Judge Bruce Davidson has delivered his verdicts in the trial of Highway 61 Motorcycle Club members following a fatal accident on State Highway 1 last year.
James Eric Hiroki was found guilty of driving dangerously causing the death of friend and fellow member James Gregory Nelson.
Carey Raymond Leask was found guilty of dangerous driving.
Nelson died after his motorcycle collided with a Holden Colorado towing a trailer on State Highway 1 near Ohingaiti, 16 kilometres north of Hunterville on November 12, 2017.
A Crown witness recalled Nelson careening over the top of his motorcycle after it collided with the ute. They jack knifed after the driver was forced to brake and pull left when faced with Hiroki and Leask speeding towards him at close proximity.
"The two motorbikes had a chance to go around the ute and trailer as it jack knifed. The third didn't seem to stop," Daniel Goodwin said in his testimony on January 29.

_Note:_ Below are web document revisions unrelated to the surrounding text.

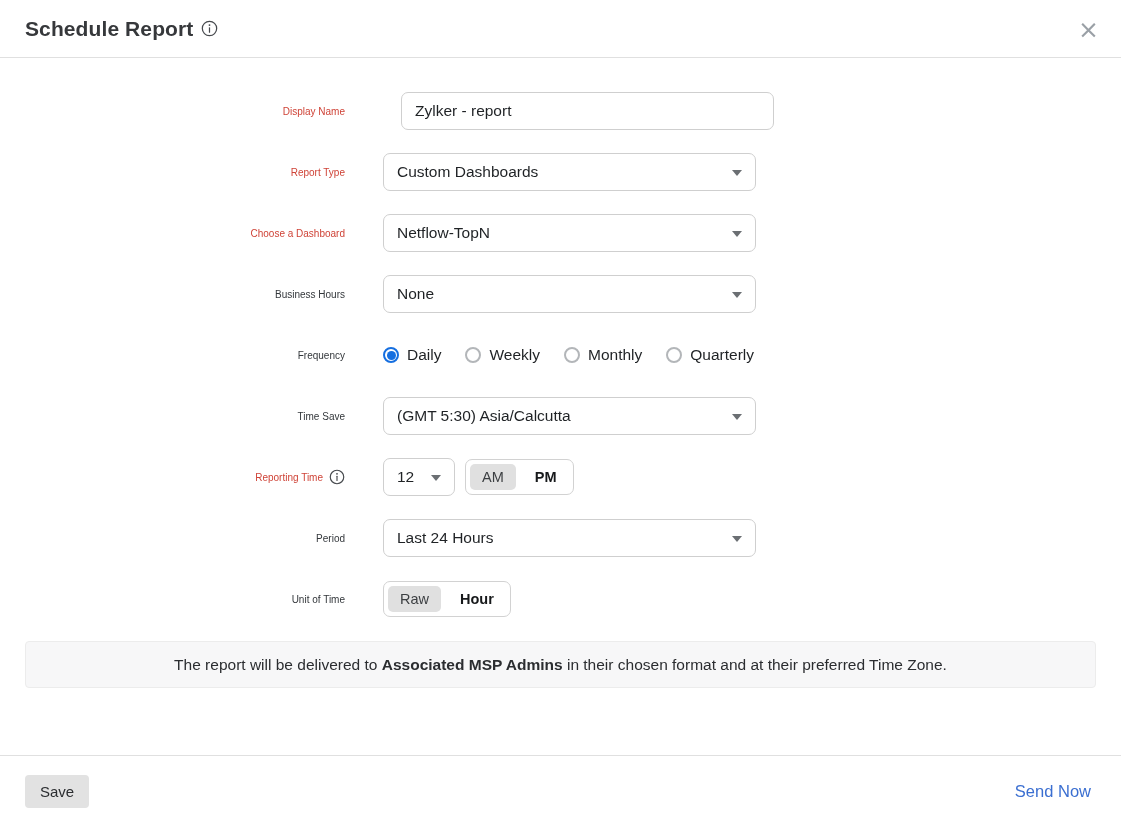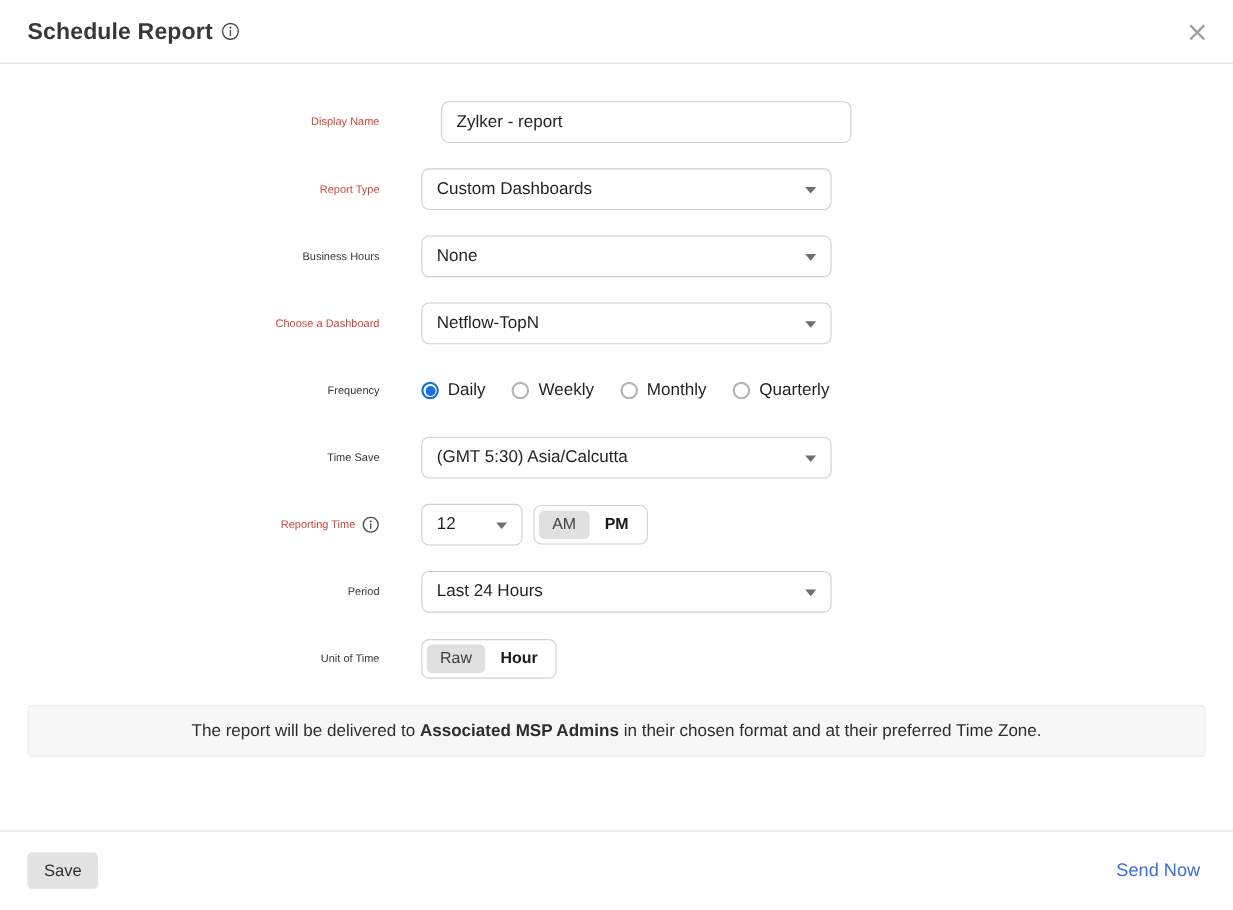"Business Hours" div.row { order: before "Choose a Dashboard" -> after "Choose a Dashboard" }
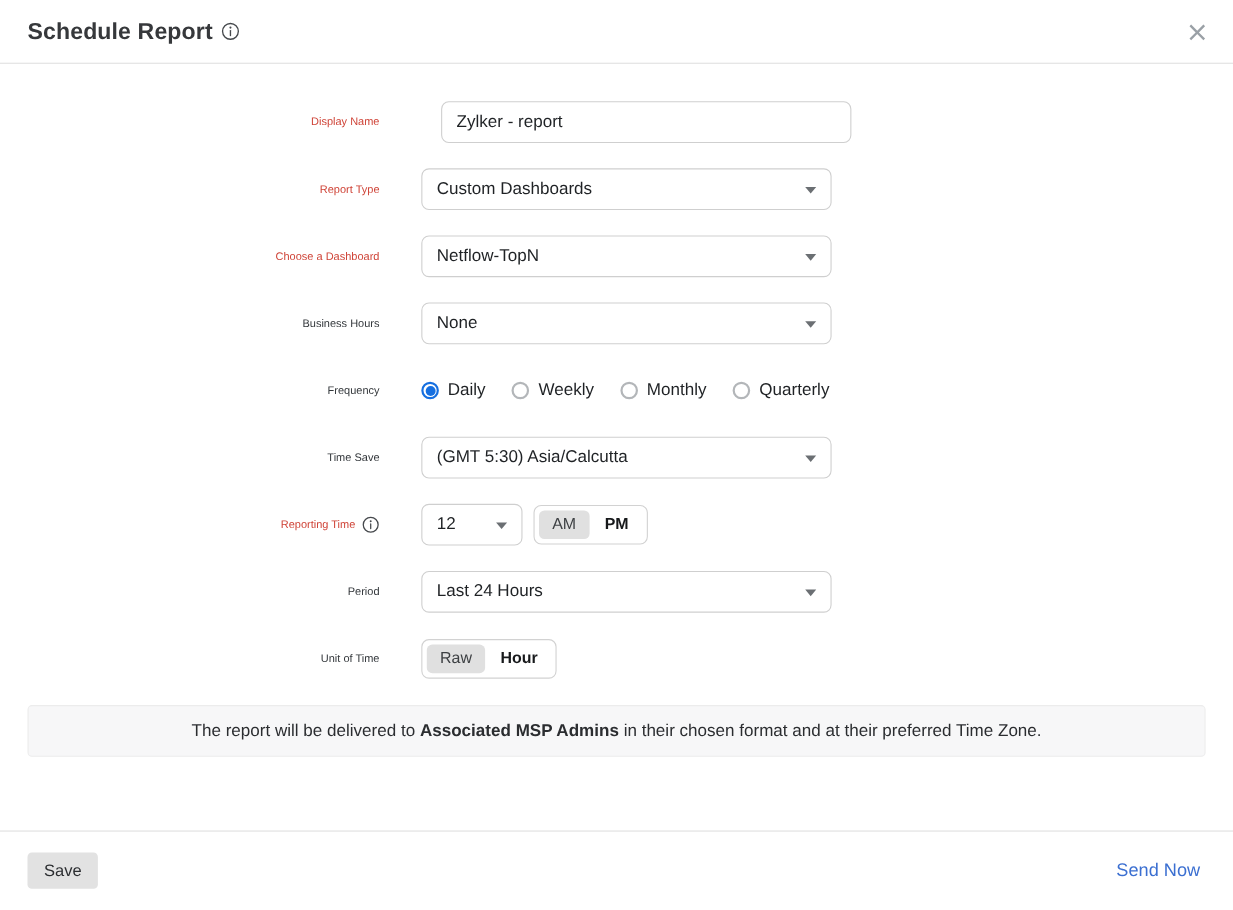"12" .sel.small { width: 92px -> 72px }
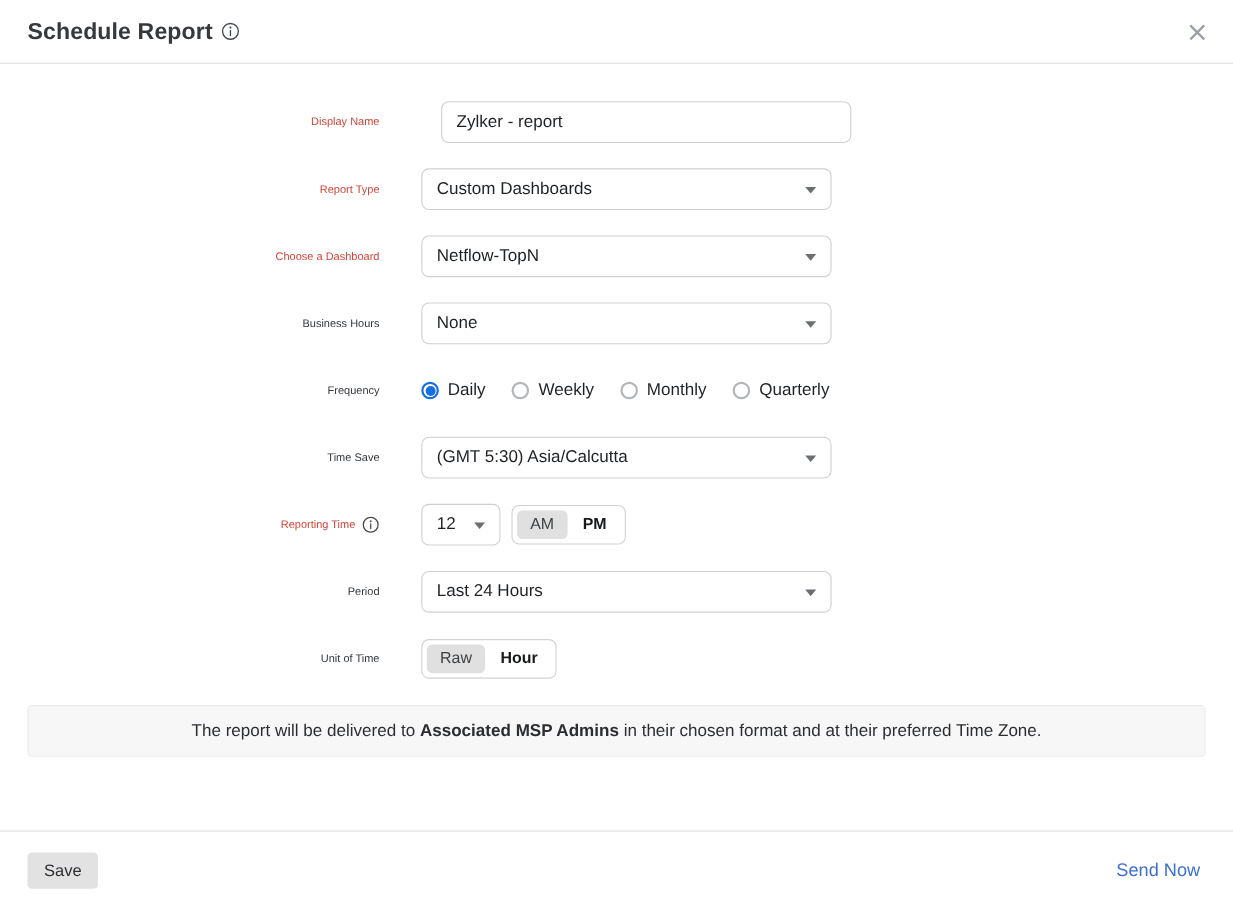"AM" .seg { gap: 2px -> 7px }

"It hit the back of the ute and the rider went careening over the top. Then a white car hit the ute and it burst into flames on impact."
Hiroki was also found guilty on three charges of driving dangerously causing injury, two charges of failing to stop or ascertain injury, driving in a dangerous manner and possessing an offensive weapon.
Judge Davidson convicted Hiroki of all charges and he was released on bail pending sentence in Whanganui District Court on March 22 at 11.45am.
During his testimony in the Judge alone trial, Hiroki confirmed he was the motorcycle rider that was involved in a collision with Crown witness Erica Bak earlier on the day of the fatal accident.
Bak was travelling from Palmerston North to Rotorua when a motorcycle passed her approaching a 25km/h corner near Bulli Point between Taupō and Turangi.
In her testimony on January 29, Bak told the court that as she rounded the bend, she came face-to-face with a motorcyclist travelling on her side of the road.
"It was going to hit me fair and square in the middle of my bonnet, so I took evasive action. I moved as far to the left as I possibly could without going into the lake," Bak said.
"He came right down the side of my car. His foot peg punched out my tyre. In my side mirror I watched him thinking he was going to fall off, but he wobbled and fishtailed and drove off."
Bak pulled off into a gravel area where she was given assistance by another road user. She didn't know it at the time, but Hiroki also stopped following the collision.
In his final submission on Thursday, Crown prosecutor Chris Wilkinson-Smith said Hiroki's evidence revealed he suffered more than a wounded foot at the time, he had fractured his knee.
Wilkinson-Smith submitted that this was driving dangerously as Hiroki was unable to properly use his foot for tasks like braking.
The men were described by various witnesses as driving in "formation" throughout the Central North Island following a Highway 61 event in Tauranga on the day Nelson died.
They were first seen by Sergeant Phillip Patterson as he was riding to work in Rotorua on his personal road bike.
Patterson said he saw all of their gang patches and described the men as overtaking vehicles "as a pack" – a manoeuvre that is highly discouraged.
He described the formation as a leader riding in front at the left, followed by the middle rider staying right and the rider at the back also sticking left.
Numerous witnesses described the second rider as "playing chicken" with oncoming traffic and Patterson said he was "riding like a twat".
Leask, believed to be the lead rider for most of the journey, was also convicted of being the rider of a vehicle, "indirectly" involved in an accident where people were killed and injured, without reasonable excuse, failed to stop to ascertain injury and render assistance.
However, he was found not guilty on three charges of driving dangerously causing injury.